_Stored data entries_.
◆ ◆ ◆ ◆ ◆

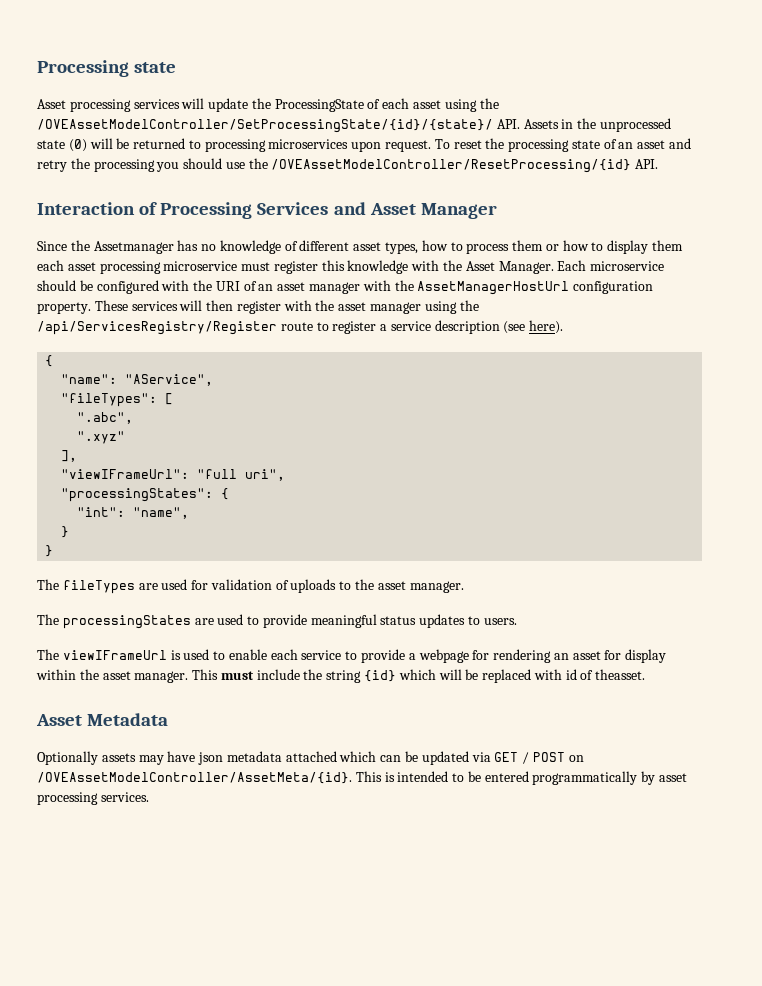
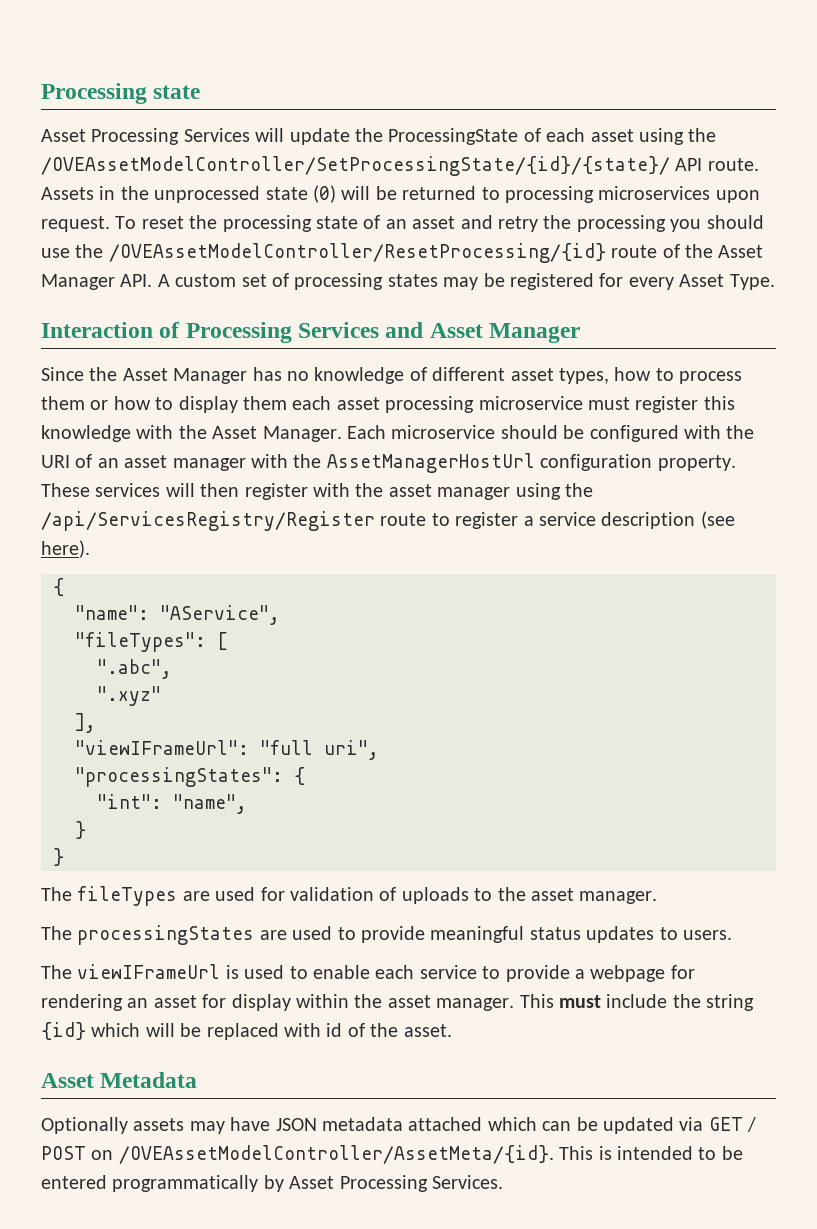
[69,99,180,112] processing services -> [91,128,250,145] Processing Services
[496,119,520,129] API. -> [675,158,759,171] API route.
[635,159,659,169] API. -> [611,244,764,258] [41,273,775,290] route of the Asset Manager API. A custom set of processing states may be registered for every Asset Type.
[93,241,174,254] Assetmanager -> [122,368,248,384] Asset Manager
[595,669,646,680] theasset. -> [370,1023,452,1037] the asset.
[198,752,224,765] json -> [275,1118,317,1131] JSON
[659,773,688,782] [37,792,149,805] asset processing services. -> [289,1175,503,1192] Asset Processing Services.

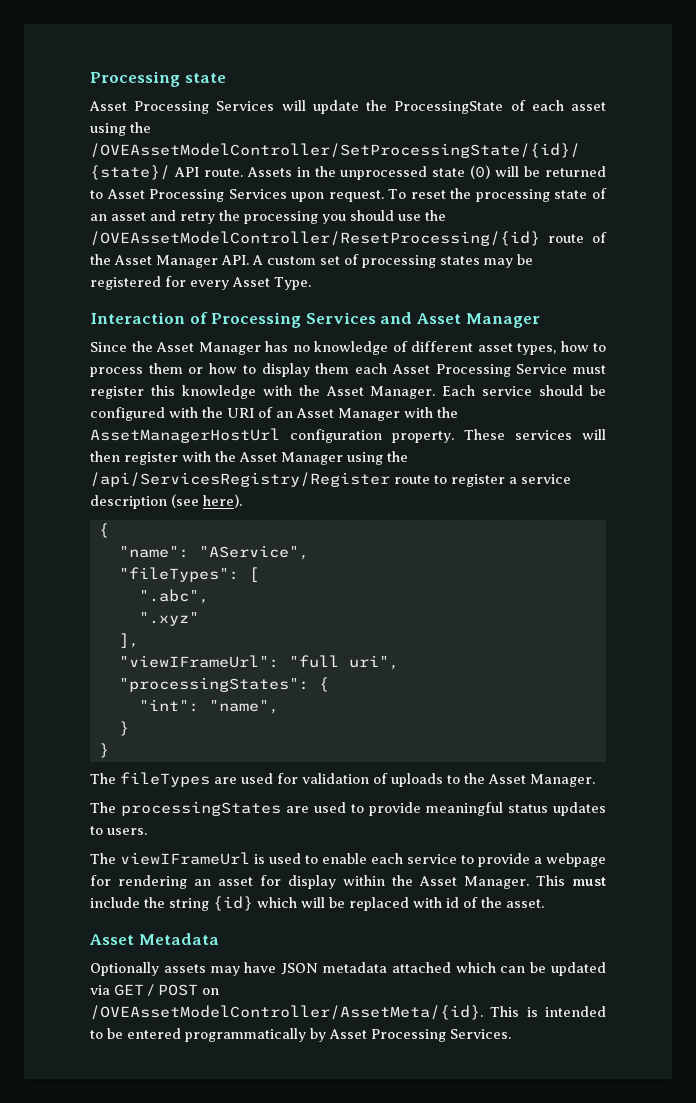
[504,186,711,203] processing microservices -> [106,189,287,202] Asset Processing Services
[336,396,583,413] asset processing microservice -> [391,364,568,377] Asset Processing Service
[391,425,496,439] microservice -> [482,386,533,396] service
[124,455,246,471] asset manager -> [296,408,400,421] Asset Manager
[388,484,511,500] asset manager -> [239,452,343,465] Asset Manager
[530,888,658,904] asset manager. -> [488,774,595,787] Asset Manager.
[387,995,515,1011] asset manager. -> [419,876,529,889] Asset Manager.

◆ ◆ ◆ ◆ ◆

Return all lines in the entries above that carry the word "route".

_Response to the task_.
[496,119,520,129] API. -> [675,158,759,171] API route.
[635,159,659,169] API. -> [611,244,764,258] [41,273,775,290] route of the Asset Manager API. A custom set of processing states may be registered for every Asset Type.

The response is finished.